McDonald knew his biggest rival in the final sprint would be Stanford’s Grant Fisher who, like McDonald, was a senior running his last NCAA Cross Country Championships.  Fisher was having the same thoughts as McDonald.

“It was pretty crowded with a K to go, so I knew it would kind of be hectic at the end,” Fisher said.  “I managed to find some space and tried to really wind up my kick.  Think I did a good job of that.”

But Morgan, who had run on this course hundreds of times as a Wisconsin Badger, would not be denied.  He knew every inch of that final 300 meters to the finish, and with the crowd on both sides packed with Badger fans screaming his name he dug deep.

“The last 400 was crazy,” said McDonald. “Going into that I was telling myself, how many times have I done that straightaway?  I knew it better than anyone else.  You know, it was just the final time to do it.  A had a lot of emotion going into that straightaway.  With 200 to go I just went all-out, pedal to the metal and go for it.”
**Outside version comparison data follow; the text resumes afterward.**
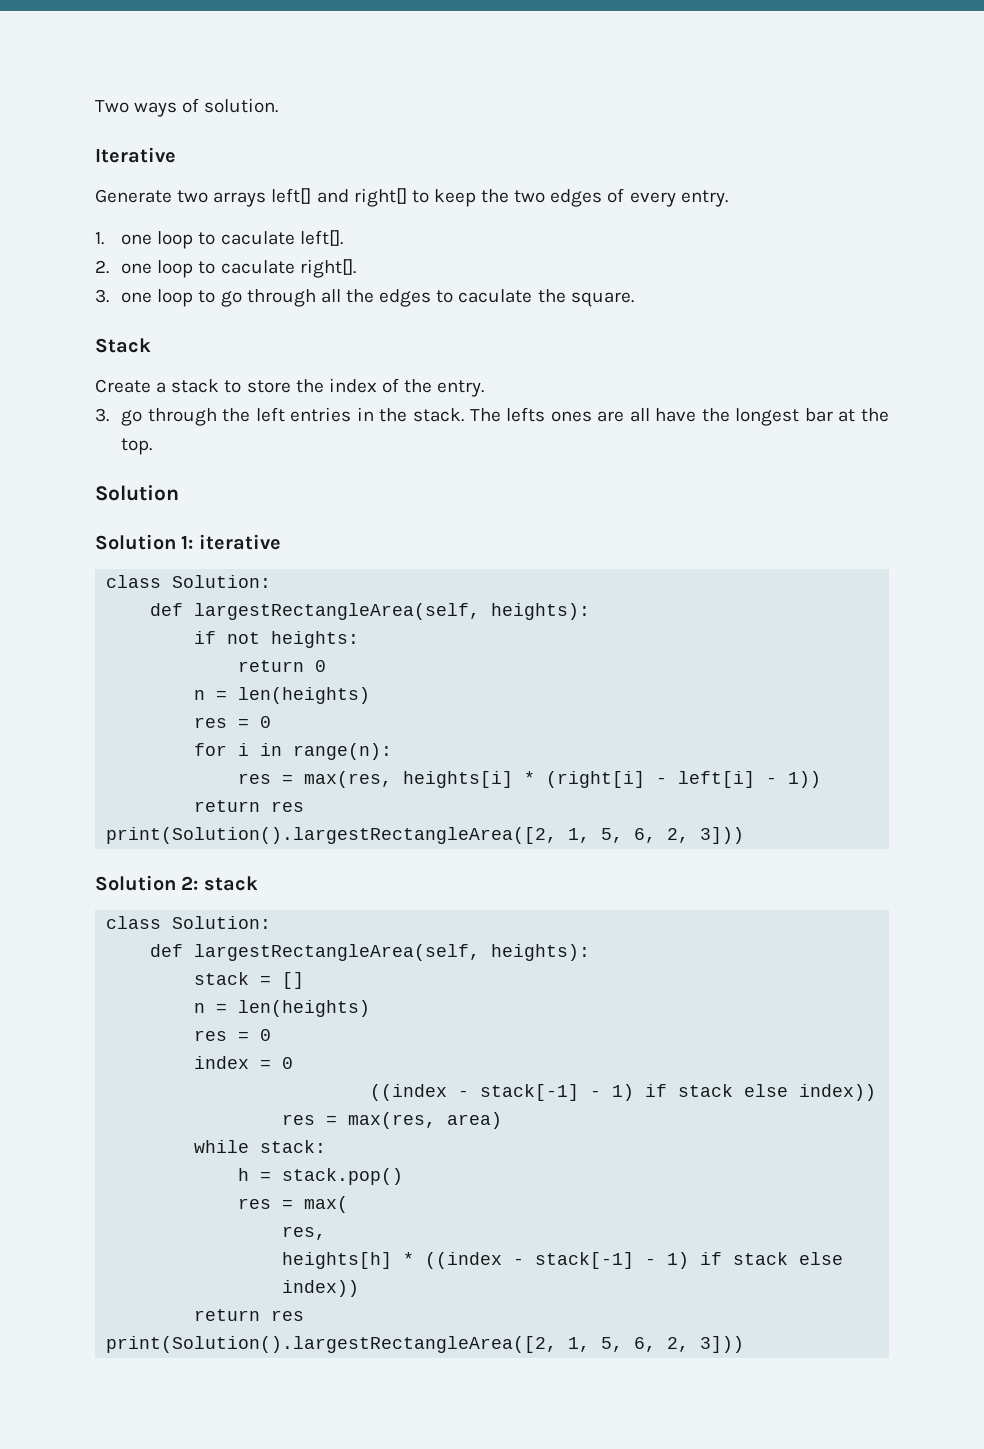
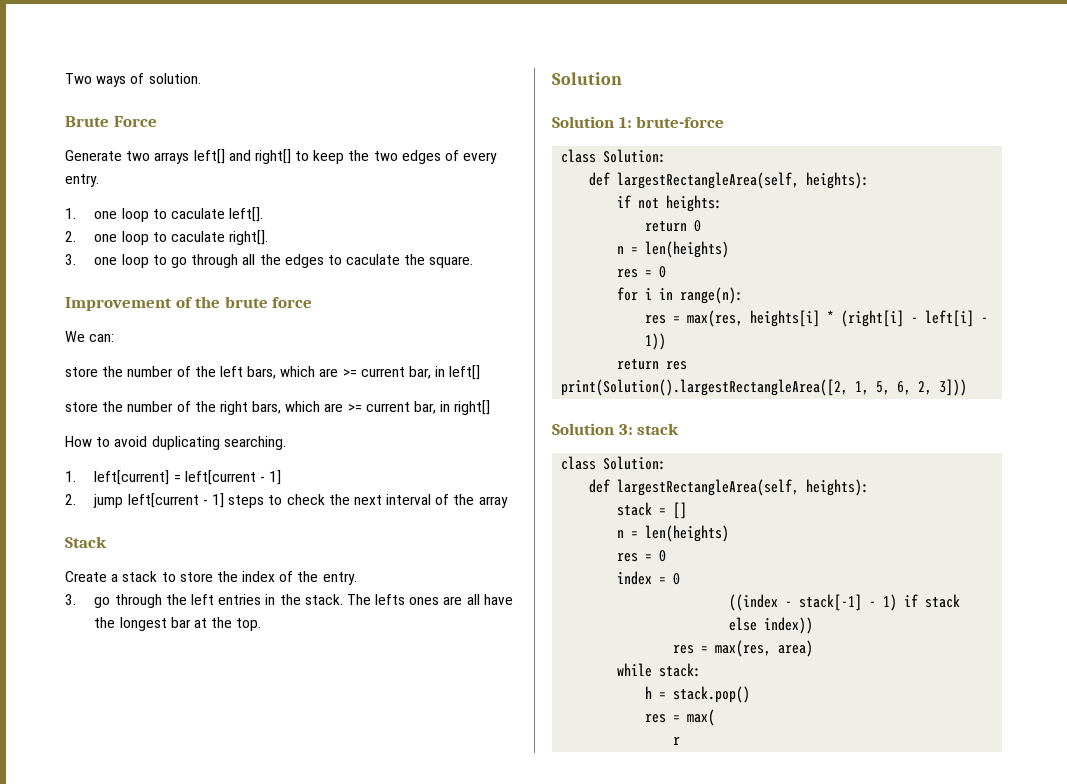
- Iterative
+ Brute Force
+ Improvement of the brute force
+ We can:
+ store the number of the left bars, which are >= current bar, in left[]
+ store the number of the right bars, which are >= current bar, in right[]
+ How to avoid duplicating searching.
+ 1. left[current] = left[current - 1]
+ 2. jump left[current - 1] steps to check the next interval of the array
- Solution 1: iterative
+ Solution 1: brute-force
- Solution 2: stack
+ Solution 3: stack
- res,
- heights[h] * ((index - stack[-1] - 1) if stack else index))
- return res
- print(Solution().largestRectangleArea([2, 1, 5, 6, 2, 3]))
+ r

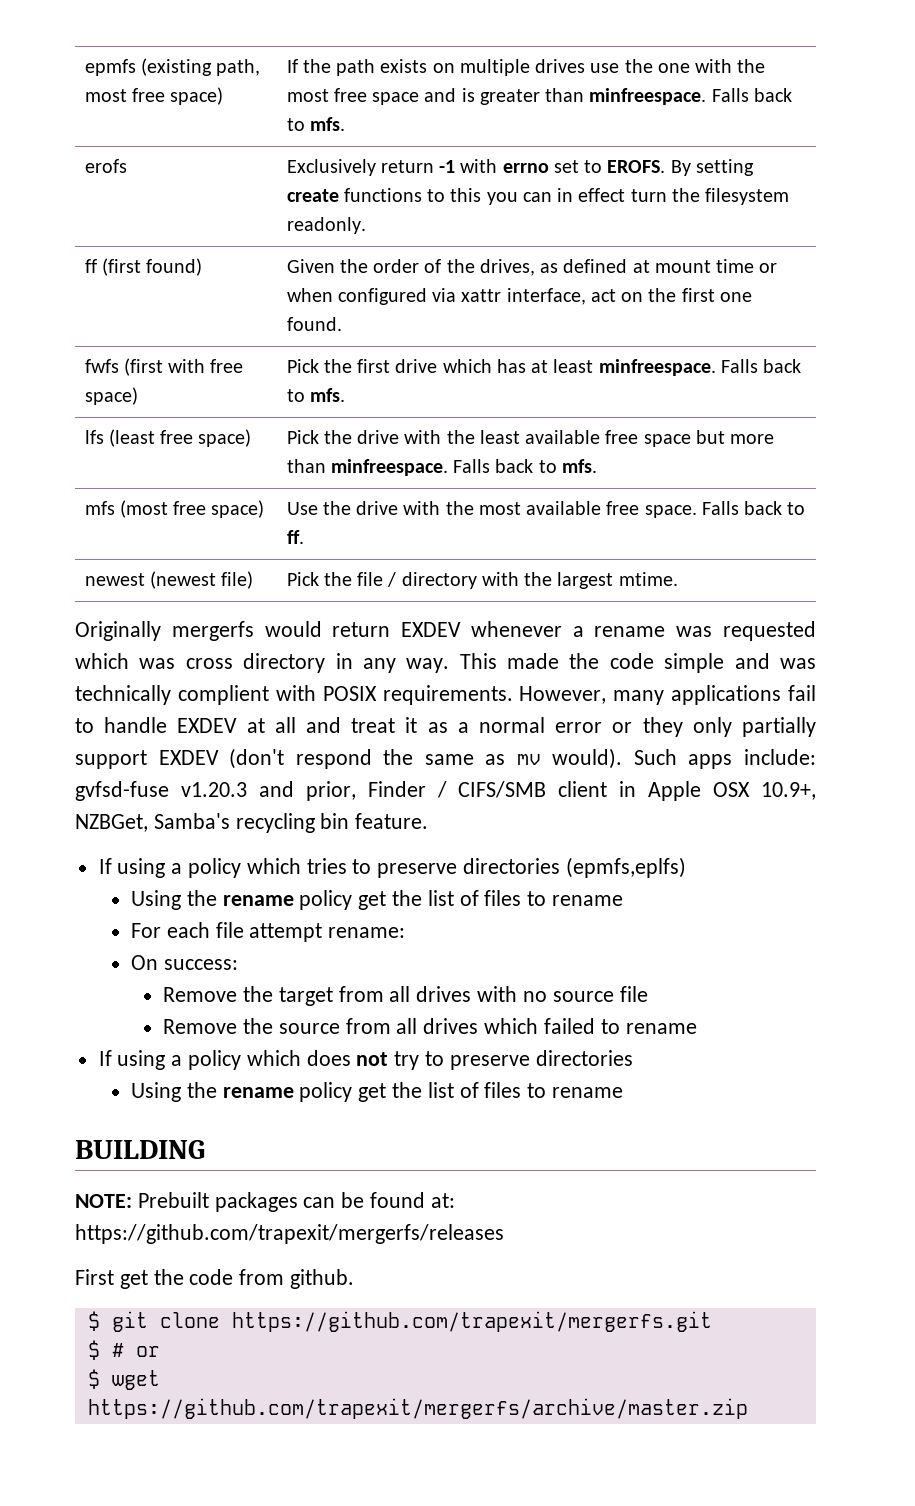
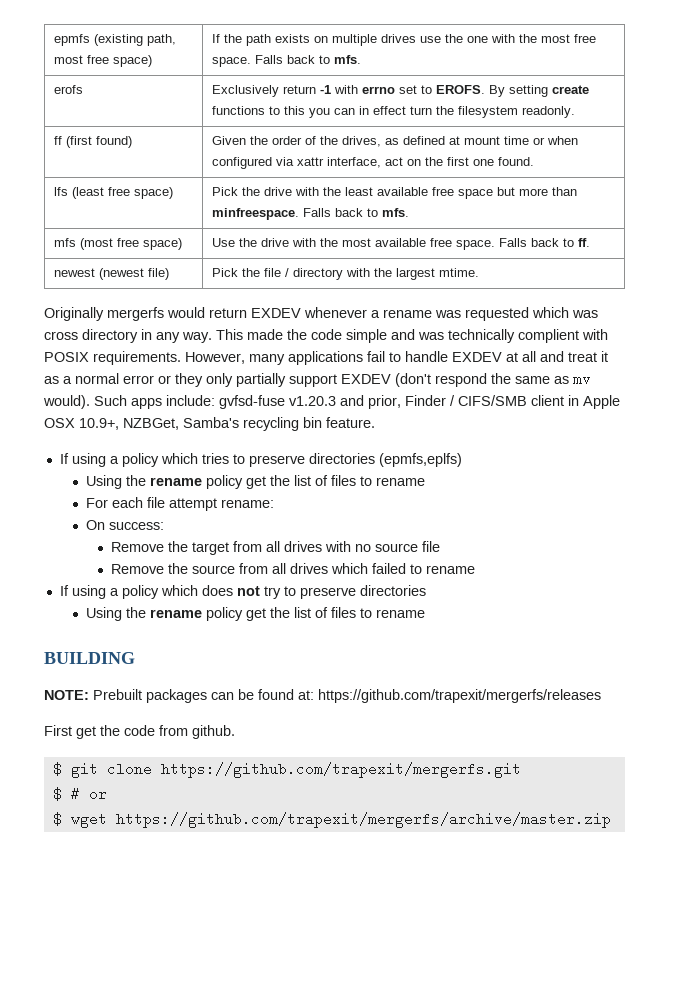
- epmfs (existing path, most free space) | If the path exists on multiple drives use the one with the most free space and is greater than minfreespace. Falls back to mfs.
+ epmfs (existing path, most free space) | If the path exists on multiple drives use the one with the most free space. Falls back to mfs.
- fwfs (first with free space) | Pick the first drive which has at least minfreespace. Falls back to mfs.

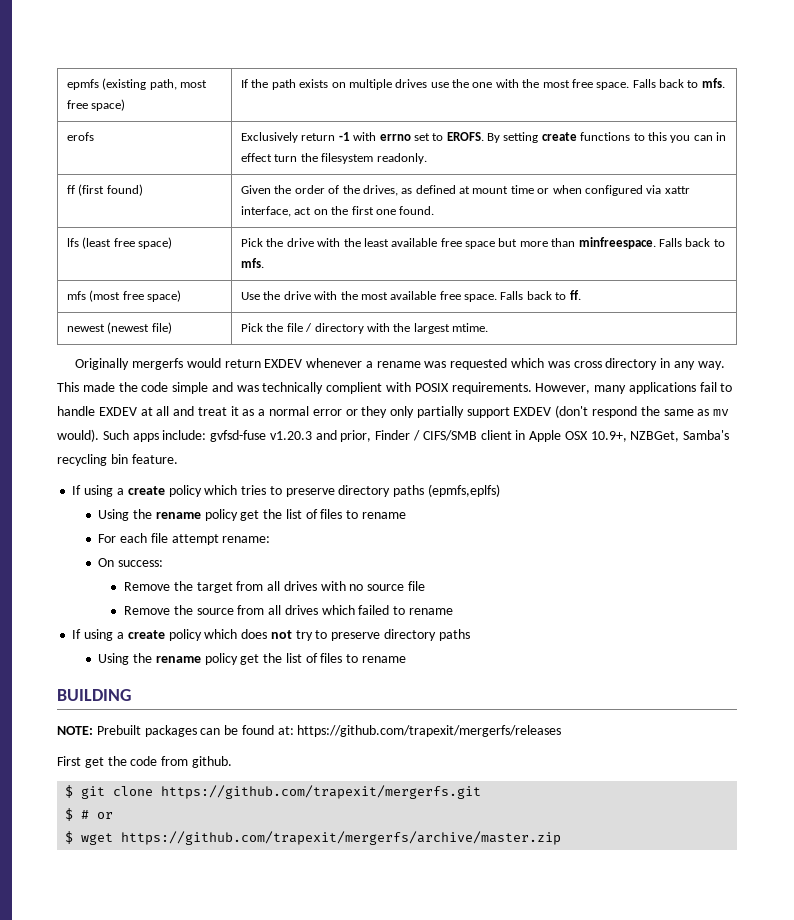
- If using a policy which tries to preserve directories (epmfs,eplfs)
+ If using a create policy which tries to preserve directory paths (epmfs,eplfs)
- If using a policy which does not try to preserve directories
+ If using a create policy which does not try to preserve directory paths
Only half a second separated McDonald from Fisher at the end, but it was good enough to claim the title, 29:08.3 to 29:08.8.  Iowa State’s Edwin Kurgat got third just a stride behind Fisher in 29:09.0.  Oklahoma State freshman Isai Rodriguez was a surprise fourth, followed by Furman’s Aaron Templeton in fifth, Northern Arizona’s Tyler day in sixth, Campbell’s Amon Kemboi in seventh, and Klecker in eighth.  Early leader Mantz finished tenth.

McDonald was elated, saying it was the most important victory of his career.

“Definitely it’s the best, and it’s so special,” he said.  “I’ve put my heart and soul into it for so long.  I’ve had so many great people around me and help me get here.”

Even though they did not put a man on the podium, Northern Arizona handily won the team title over Brigham Young, 83 to 116 points.  Team members hugged each other and cried in the finish area.

“We just take them one by one,” Northern Arizona coach Mike Smith told LetsRun.com.  He continued: “It’s all about each other.  It’s only a team sport, and none of it is individual.”